Volume 2019 | Article ID 6126808 | https://doi.org/10.1155/2019/6126808

How to Evaluate Acne in Reproductive-Age Women: An Epidemiological Study in Chinese Communities

Yu-Yang Wang,^1,2Shang-Wei Li,^2,3Shan Luo,^2,3Lang Qin,^2,3Xun Zeng,^2,3Lei Li,^2,3and Xiao-Hong Li^2,3

Academic Editor: Sheba Mohankumar

Received29 Aug 2018

Revised24 Dec 2018

Accepted17 Jan 2019

Published03 Feb 2019

Abstract

Background. Acne is not only a skin condition but also a cardinal component of many systemic diseases or syndromes. This study was aimed to investigate the prevalence of acne in reproductive-age women in Sichuan province, China, and to evaluate acne as a skin problem alone or a symptom of gynecological/endocrinological disease. Methods. From October 2008 to September 2009, 1043 reproductive-age women from 19 to 45 years of age from seven communities of three districts in Sichuan province completed a standardized questionnaire and a physical examination. Acne was classified using the Pillsbury scale, and hirsutism was assessed using a modified Ferriman–Gallwey method.
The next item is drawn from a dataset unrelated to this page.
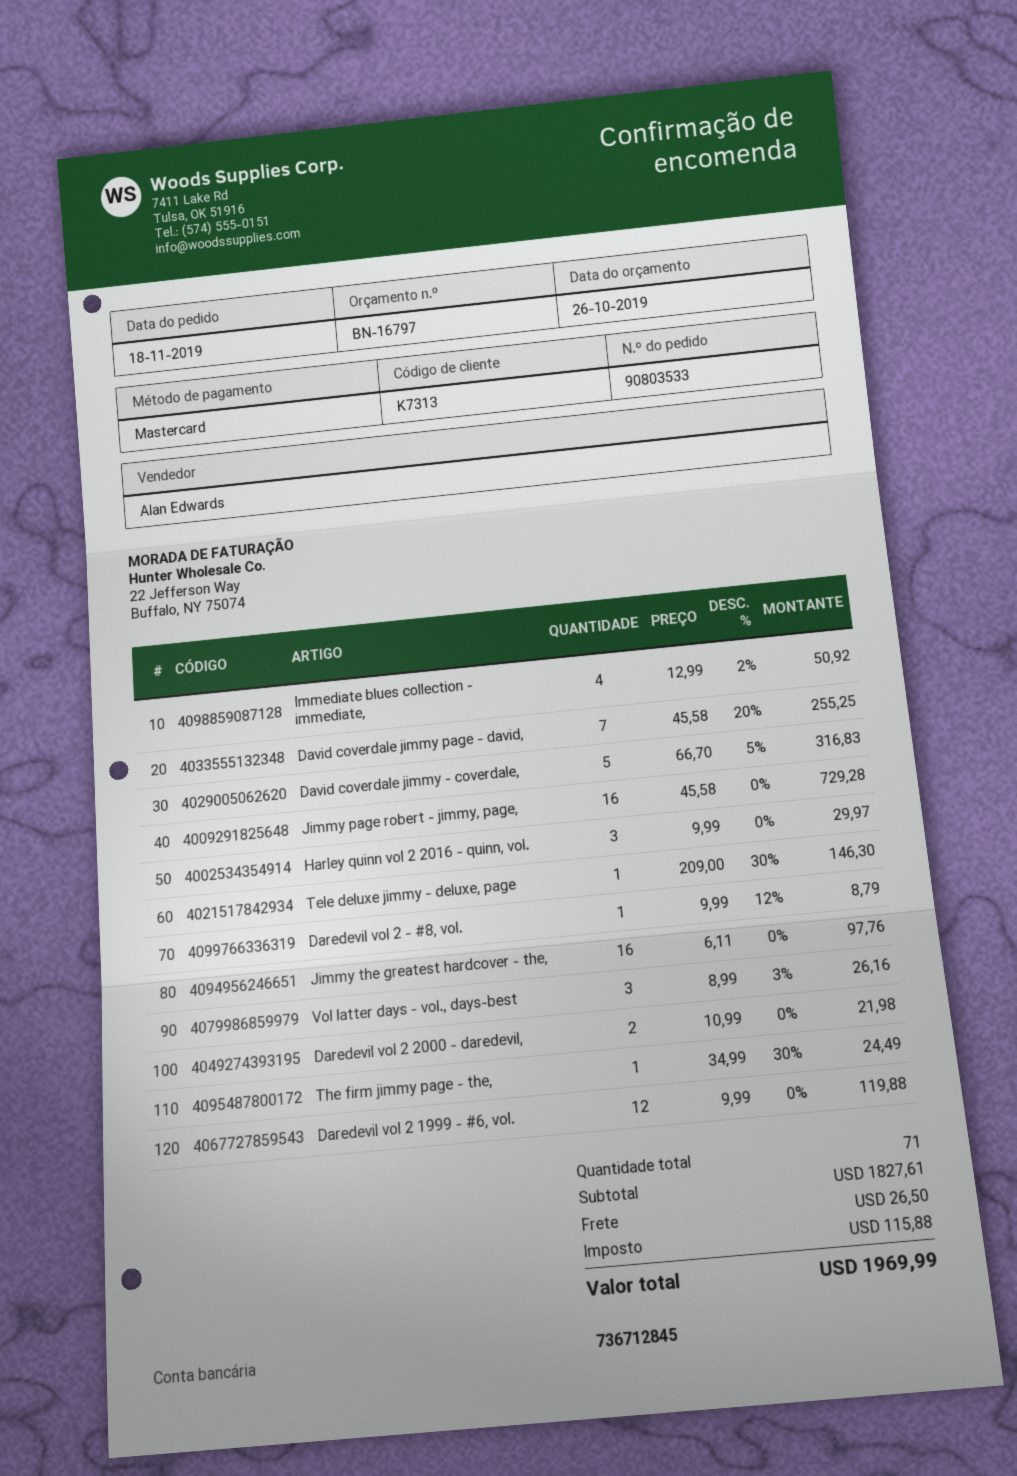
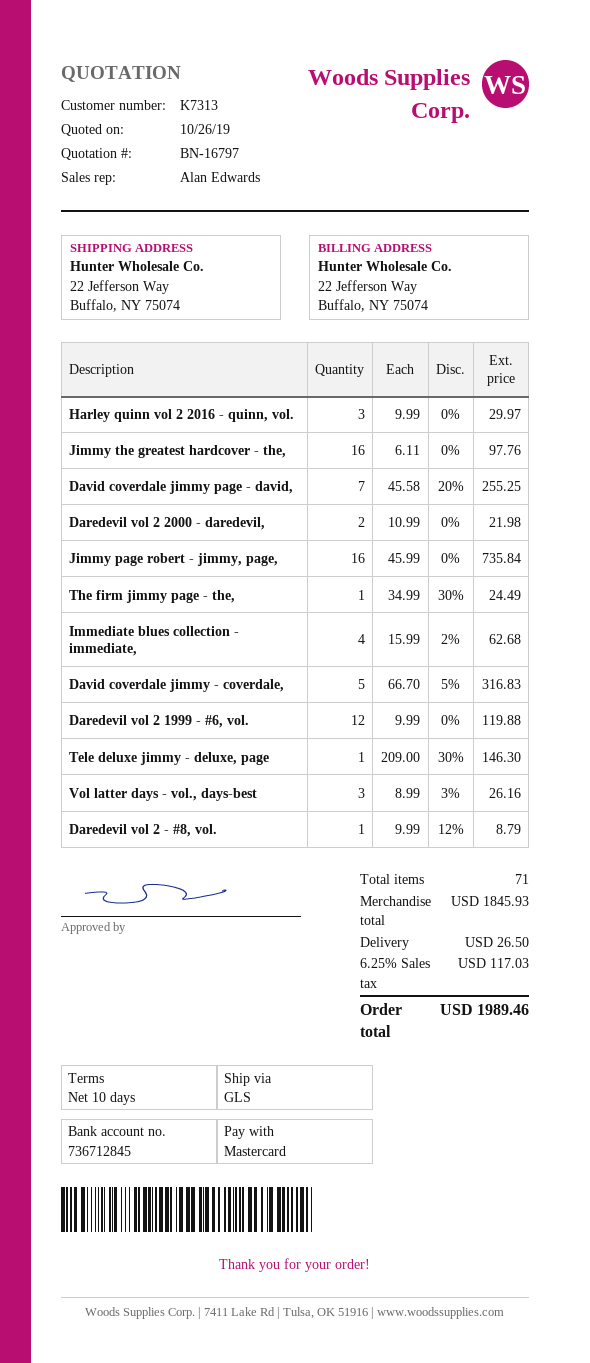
Immediate blues collection - immediate,: 4 x 12.99 - 2% = 50.92 -> 4 x 15.99 - 2% = 62.68
Jimmy page robert - jimmy, page,: 16 x 45.58 = 729.28 -> 16 x 45.99 = 735.84
subtotal: 1827.61 -> 1845.93
tax: 115.88 -> 117.03
total: 1969.99 -> 1989.46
Diagnosis of polycystic ovary syndrome (PCOS) was based on the 2003 Rotterdam criteria. Some endocrine and metabolic markers were detected for the women diagnosed with PCOS related to acne and the control group. Results. The prevalence of acne was 32.5%, and the highest prevalence (9.6%) was seen in the 19–24-year-old age group. Prevalence among women eating dessert frequently, exercising seldom, or among sedentary workers was significantly higher in the acne group (14.1%, 55.6%, and 51.3%, respectively) than in the nonacne group (10.8%, 45.7%, and 35.5%; all P<0.05). The prevalence of oligomenorrhea and hirsutism in the acne group (17.6%, 24.7%) was significantly higher than in the nonacne group (8.6%, 15.1%; both P<0.05). Among the participants with acne, 64.3% had acne alone, 18.3% were diagnosed with hyperandrogenism, and 17.4% were diagnosed with PCOS. The level of serum androstendione in the group of PCOS (10.98±3.12 nmol/L) was significantly higher than that in the control group (8.85±3.09nmol/L) (P<0.05). Conclusion. When reproductive-age women with acne are encountered in gynecology–endocrinology or dermatology clinics, physicians should consider evaluating them from PCOS, hyperandrogenism, or acne alone.

1. Background

Acne vulgaris is a chronic inflammatory disease of the pilosebaceous unit, characterized by seborrhea, formation of comedones, erythematous papules, and pustules [1]. It affects nearly 80 percent of people at some time between the ages of 11 and 30 years. It can persist for several years and result in disfigurement and permanent scarring, and it can have serious adverse effects on psychosocial development, resulting in emotional problems, withdrawal from society, and depression [2]. The precise pathogenesis of acne vulgaris has remained enigmatic, but the classic concept is that it results from the combination of increased sebaceous gland activity with seborrhea, abnormal follicular differentiation with increased keratinization, microbial hypercolonization of the follicular canal, and increased inflammation, primarily through activation of the adaptive immune system [3]. A significant role of androgens is also recognized [4]. Acne, hirsutism, and androgenetic alopecia are classically considered signs of cutaneous hyperandrogenism. These common skin findings have posed the diagnostic challenge of excluding underlying disorders such as polycystic ovary syndrome (PCOS) [5].

PCOS is the most common and concerning endocrine disorder in reproductive-age women and was first described by Stein and Leventhal as a syndrome of oligo/amenorrhea and polycystic ovaries, which was variably accompanied by hirsutism, acne, and obesity [6]. It affects not only women’s menstrual cycles and reproductive function but also their emotions and can be associated with moderate or severe depression and anxiety symptoms [7]. According to the National Institute of Health meeting in 1990, the Rotterdam consensus workshop group meeting in 2003, and the Androgen Excess-PCOS Society Task Force in 2006, the clinical signs of hyperandrogenism or biochemical hyperandrogenism are very important diagnostic criteria for PCOS [8]. Cutaneous manifestations might be the first signs of PCOS, so women presenting with acne and/or hirsutism should be evaluated in terms of PCOS [9, 10].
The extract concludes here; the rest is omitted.